__DIRECTIONS FOR THIS TASK__
The data must be given again exactly as written, with all images omitted.

(Stored items)
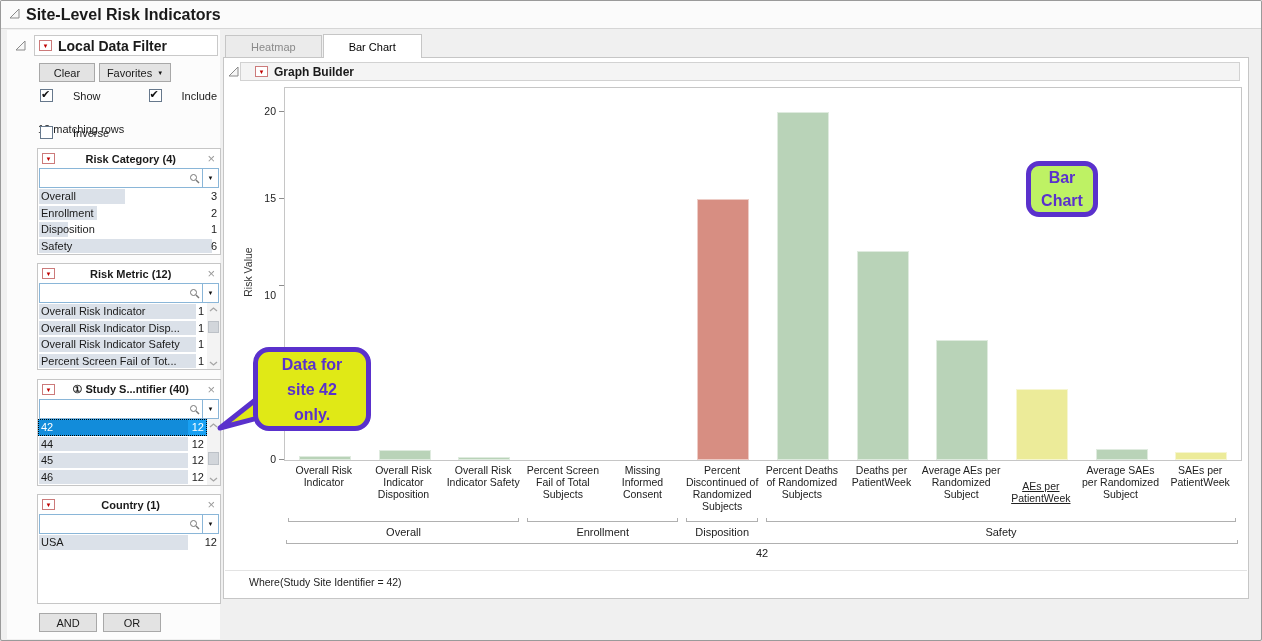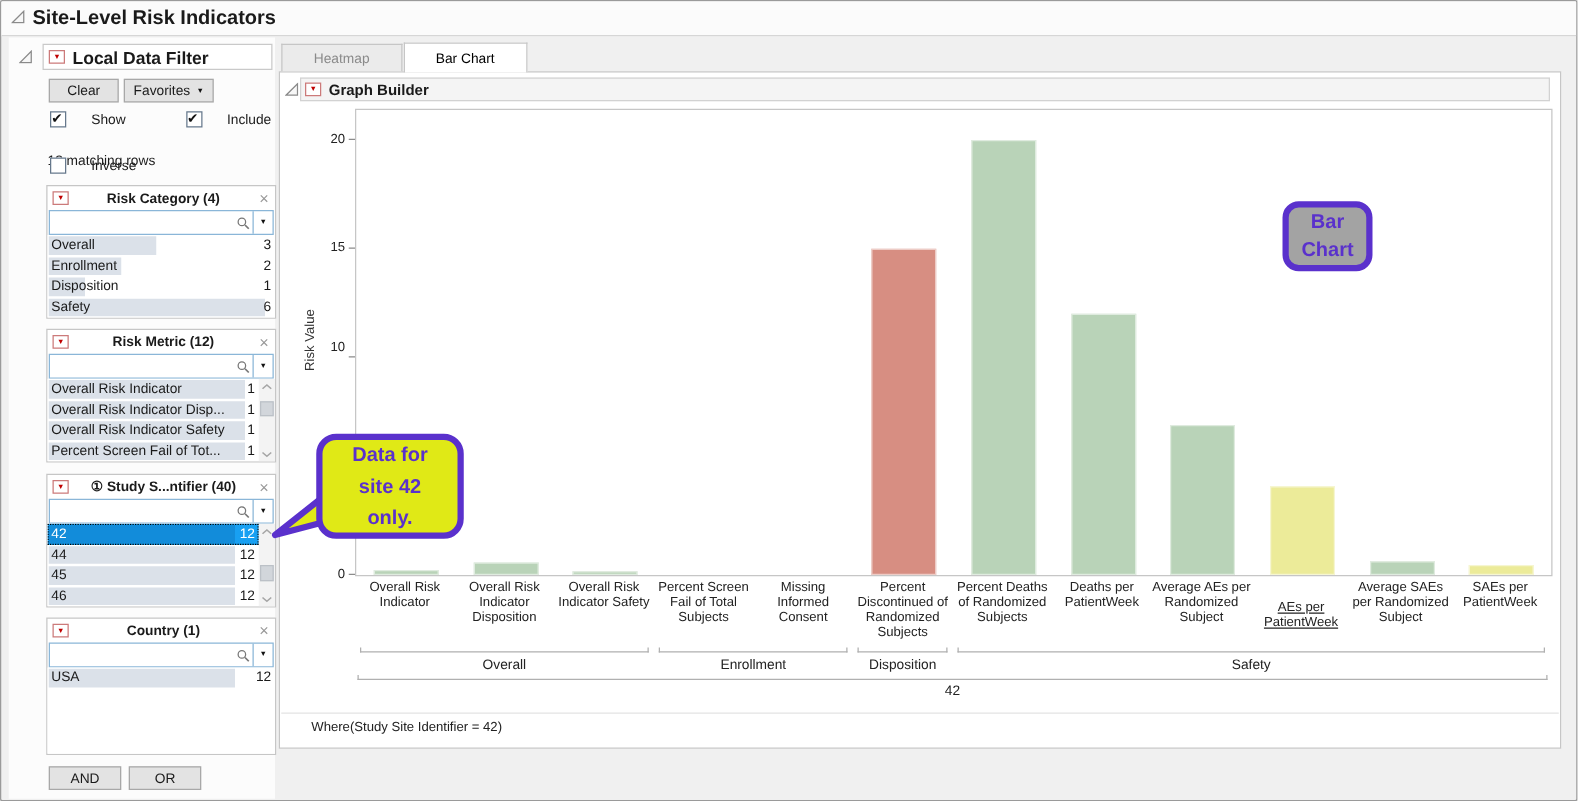--- a/index.html
+++ b/index.html
@@ -65,7 +65,7 @@
          box-sizing:border-box;z-index:1;}
   .gb-disc{position:absolute;left:4px;top:8px;}
   .gb-head{position:absolute;left:16px;top:4px;width:1000px;height:19px;background:#f4f4f4;border:1px solid #d2d2d2;
-           display:flex;align-items:center;gap:6px;padding-left:3px;box-sizing:border-box;}
+           display:flex;align-items:center;gap:6px;padding-left:14px;box-sizing:border-box;}
   .gb-title{font-weight:bold;font-size:12px;}
   .plot{position:absolute;left:60px;top:29px;width:956px;height:372px;border:1px solid #c6c6c6;background:#fff;box-sizing:content-box;}
   .bar{position:absolute;bottom:0;width:52px;}

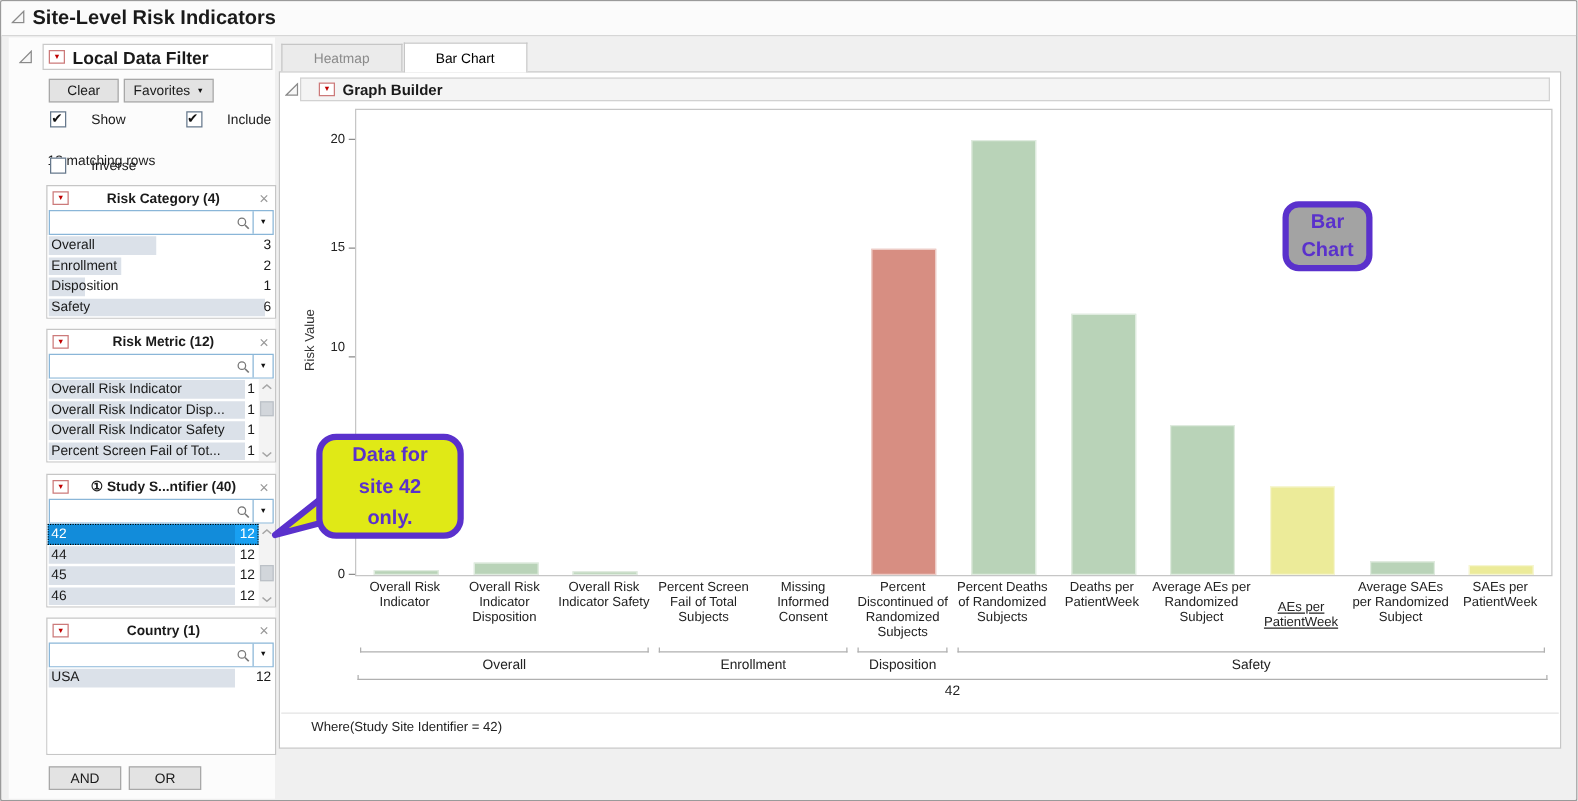--- a/index.html
+++ b/index.html
@@ -425,7 +425,7 @@
       <div>site 42</div>
       <div>only.</div>
     </div>
-  <div class="callout" id="co-bar" style="background: #a3a3a3; border-color: rgb(90, 49, 204); color: rgb(90, 49, 204); align-items: center;">
+  <div class="callout" id="co-bar" style="background: #bef264; border-color: rgb(90, 49, 204); color: rgb(90, 49, 204); align-items: center;">
       <div>Bar</div>
       <div>Chart</div>
     </div>

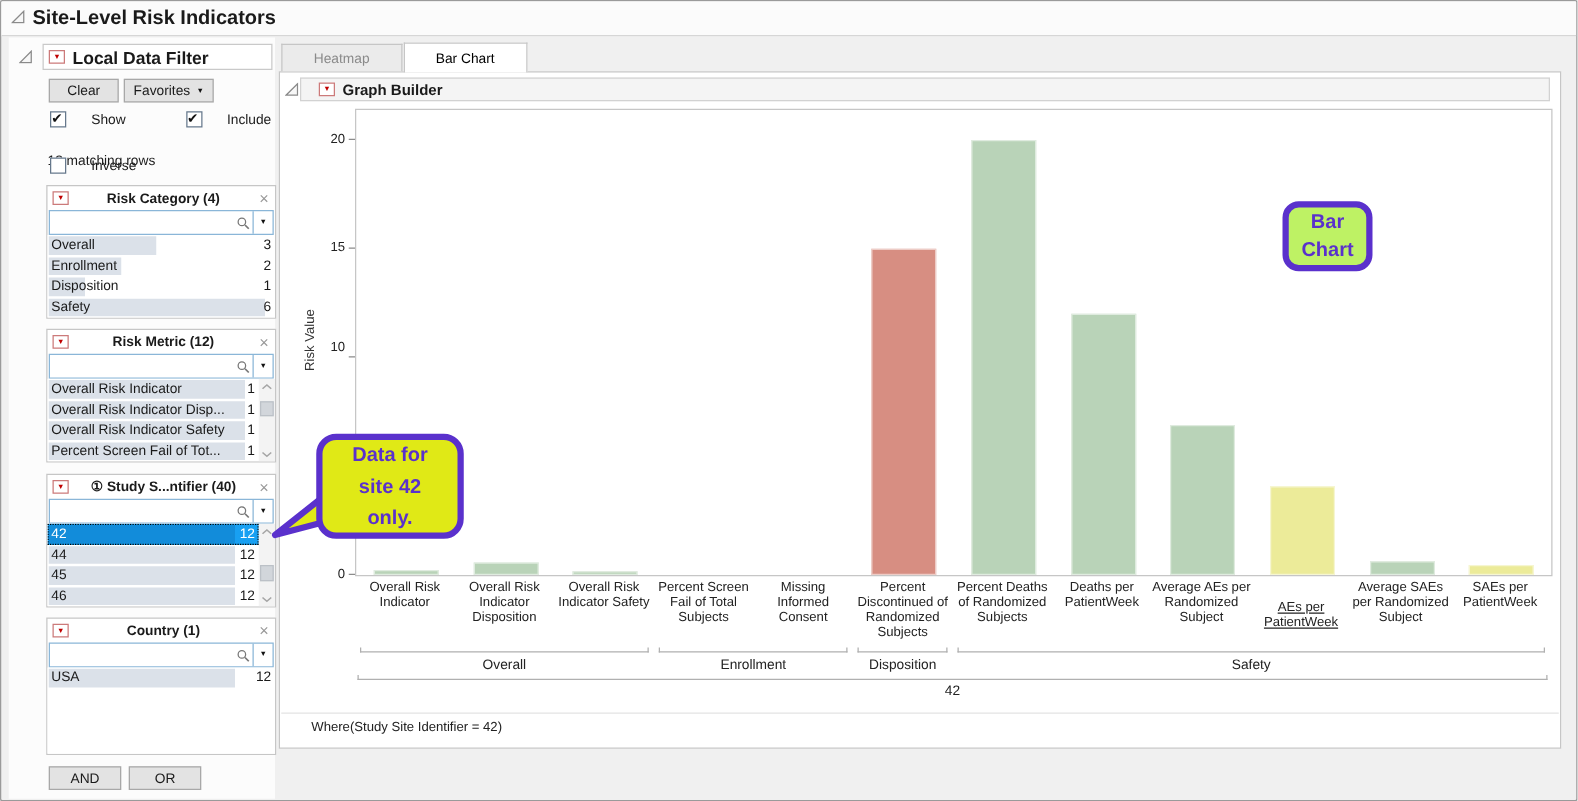--- a/index.html
+++ b/index.html
@@ -341,7 +341,7 @@
         <div class="ytickmark" style="top: 314.084px;"></div>
         <div class="yticklab" style="top: 307.584px;">5</div>
         <div class="ytickmark" style="top: 227.168px;"></div>
-        <div class="yticklab" style="top: 214px;">10</div>
+        <div class="yticklab" style="top: 231px;">10</div>
         <div class="ytickmark" style="top: 140.252px;"></div>
         <div class="yticklab" style="top: 133.752px;">15</div>
         <div class="ytickmark" style="top: 53.3364px;"></div>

__RESPONSE__
--- a/index.html
+++ b/index.html
@@ -65,7 +65,7 @@
          box-sizing:border-box;z-index:1;}
   .gb-disc{position:absolute;left:4px;top:8px;}
   .gb-head{position:absolute;left:16px;top:4px;width:1000px;height:19px;background:#f4f4f4;border:1px solid #d2d2d2;
-           display:flex;align-items:center;gap:6px;padding-left:3px;box-sizing:border-box;}
+           display:flex;align-items:center;gap:6px;padding-left:14px;box-sizing:border-box;}
   .gb-title{font-weight:bold;font-size:12px;}
   .plot{position:absolute;left:60px;top:29px;width:956px;height:372px;border:1px solid #c6c6c6;background:#fff;box-sizing:content-box;}
   .bar{position:absolute;bottom:0;width:52px;}

--- a/index.html
+++ b/index.html
@@ -425,7 +425,7 @@
       <div>site 42</div>
       <div>only.</div>
     </div>
-  <div class="callout" id="co-bar" style="background: #a3a3a3; border-color: rgb(90, 49, 204); color: rgb(90, 49, 204); align-items: center;">
+  <div class="callout" id="co-bar" style="background: #bef264; border-color: rgb(90, 49, 204); color: rgb(90, 49, 204); align-items: center;">
       <div>Bar</div>
       <div>Chart</div>
     </div>

--- a/index.html
+++ b/index.html
@@ -341,7 +341,7 @@
         <div class="ytickmark" style="top: 314.084px;"></div>
         <div class="yticklab" style="top: 307.584px;">5</div>
         <div class="ytickmark" style="top: 227.168px;"></div>
-        <div class="yticklab" style="top: 214px;">10</div>
+        <div class="yticklab" style="top: 231px;">10</div>
         <div class="ytickmark" style="top: 140.252px;"></div>
         <div class="yticklab" style="top: 133.752px;">15</div>
         <div class="ytickmark" style="top: 53.3364px;"></div>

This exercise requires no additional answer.